Aim of the exercise
Scan the material below, then work out how many of its lines contain the word "width"; reply with that number only.

Dataset records START

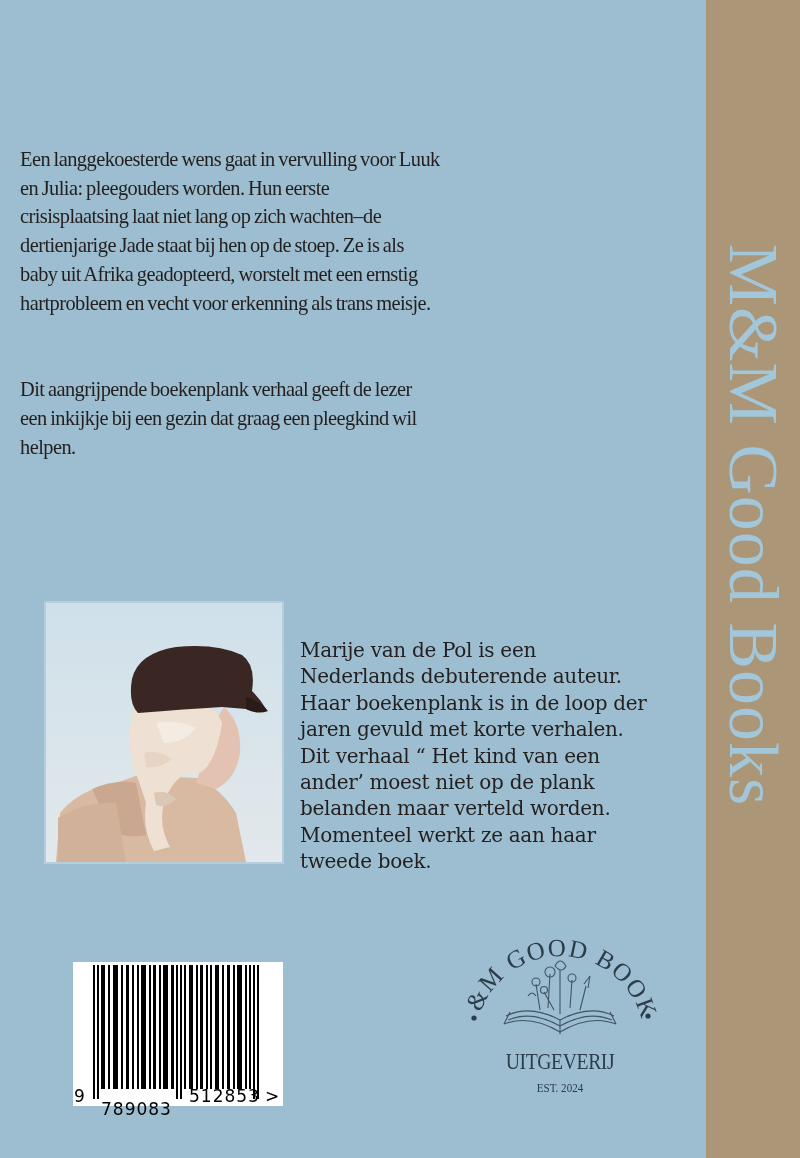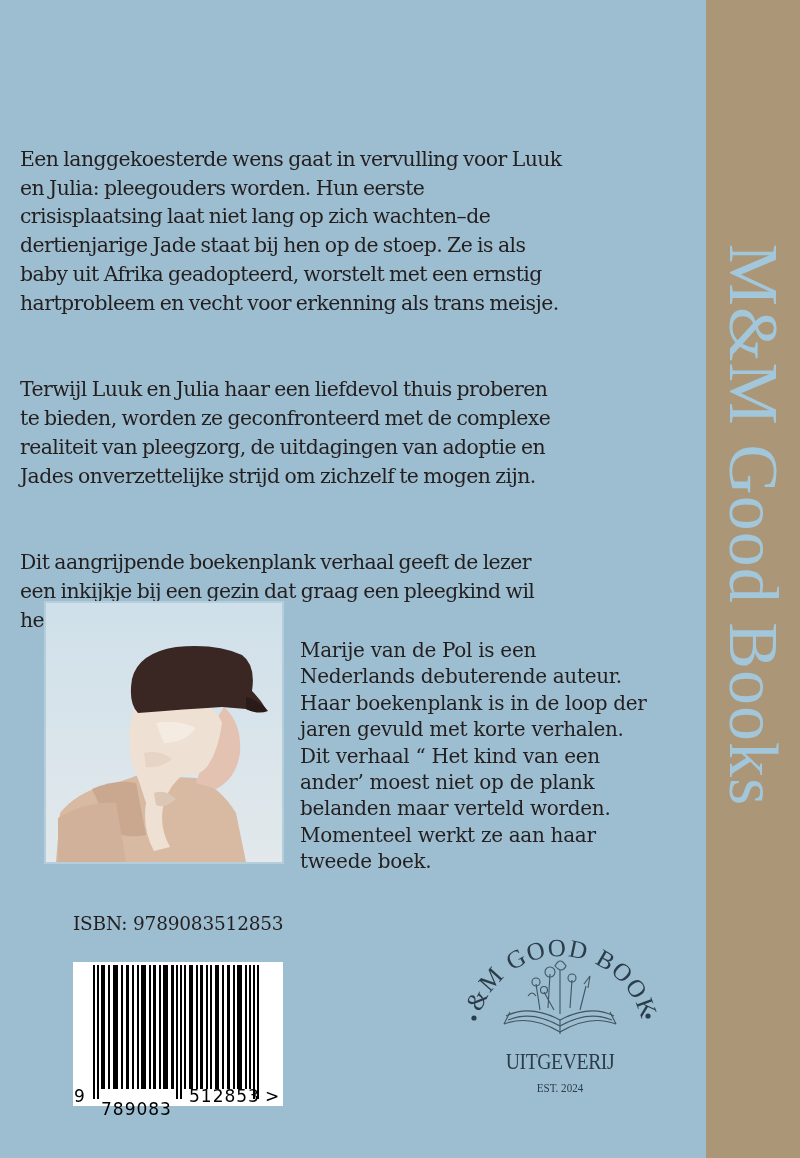--- a/index.html
+++ b/index.html
@@ -38,7 +38,7 @@
     word-spacing: -1px;
     white-space: pre-line;
   }
-  .blurb p { margin: 0 0 28.8px 0; }
+  .blurb p { margin: 0 0 28.8px 0; font-family: Liberation Serif, serif; }
   .author-photo {
     position: absolute; left: 46px; top: 603px; width: 236px; height: 259px;
     background: linear-gradient(180deg, #d2e1ea 0%, #dde7ed 60%, #e0e6e8 100%);

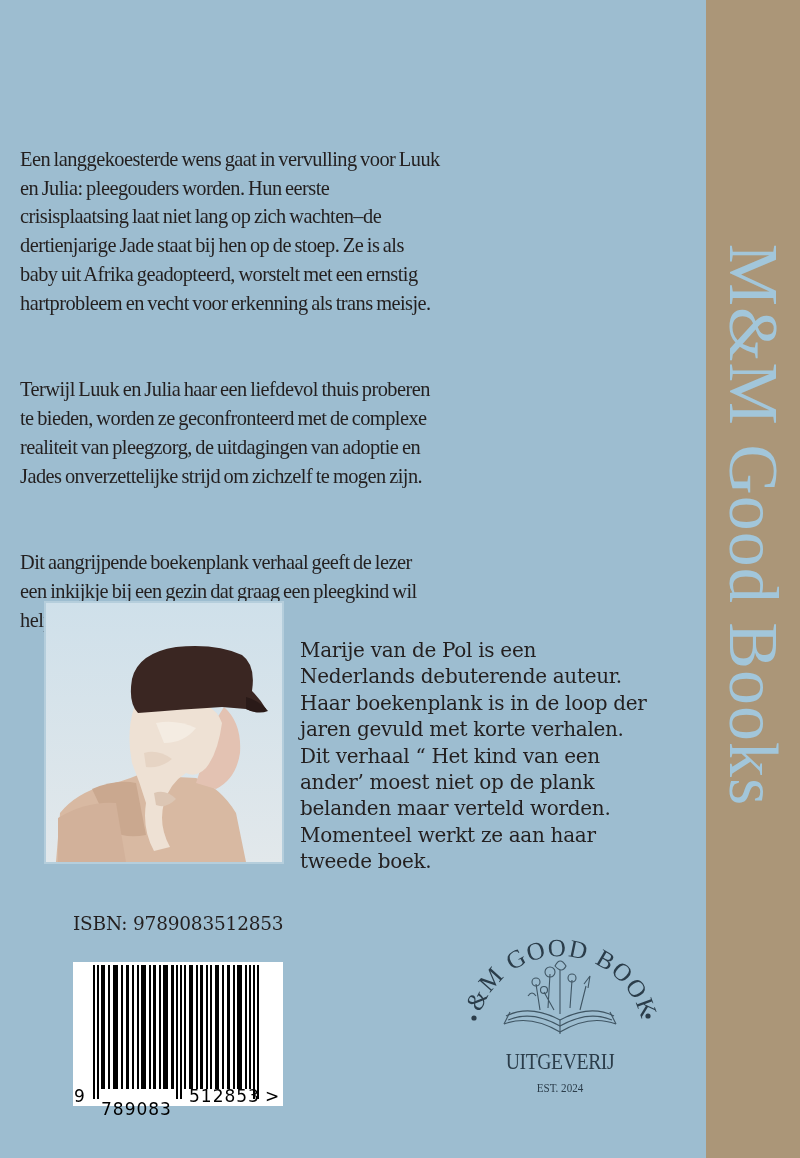--- a/index.html
+++ b/index.html
@@ -87,10 +87,6 @@
 dertienjarige Jade staat bij hen op de stoep. Ze is als
 baby uit Afrika geadopteerd, worstelt met een ernstig
 hartprobleem en vecht voor erkenning als trans meisje.</p>
-    <p>Terwijl Luuk en Julia haar een liefdevol thuis proberen
-te bieden, worden ze geconfronteerd met de complexe
-realiteit van pleegzorg, de uitdagingen van adoptie en
-Jades onverzettelijke strijd om zichzelf te mogen zijn.</p>
     <p>Dit aangrijpende  boekenplank verhaal geeft de lezer
 een inkijkje bij een gezin dat  graag een pleegkind wil
 helpen.</p>

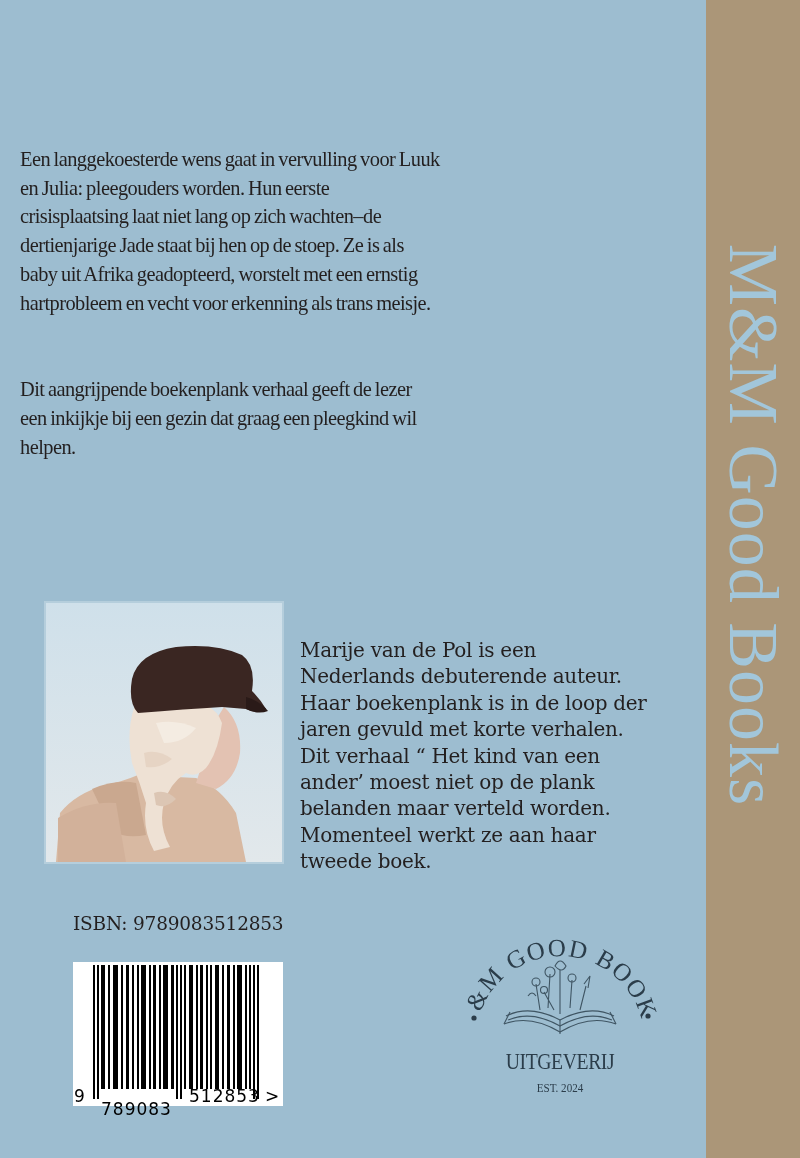--- a/index.html
+++ b/index.html
@@ -128,7 +128,6 @@
 Momenteel werkt ze aan haar
 tweede boek.</div>
 
-  <div class="isbn-label">ISBN: 9789083512853</div>
 
   <div class="barcode">
     <svg width="210" height="144" viewBox="0 0 210 144">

Dataset records END

Exercise output
2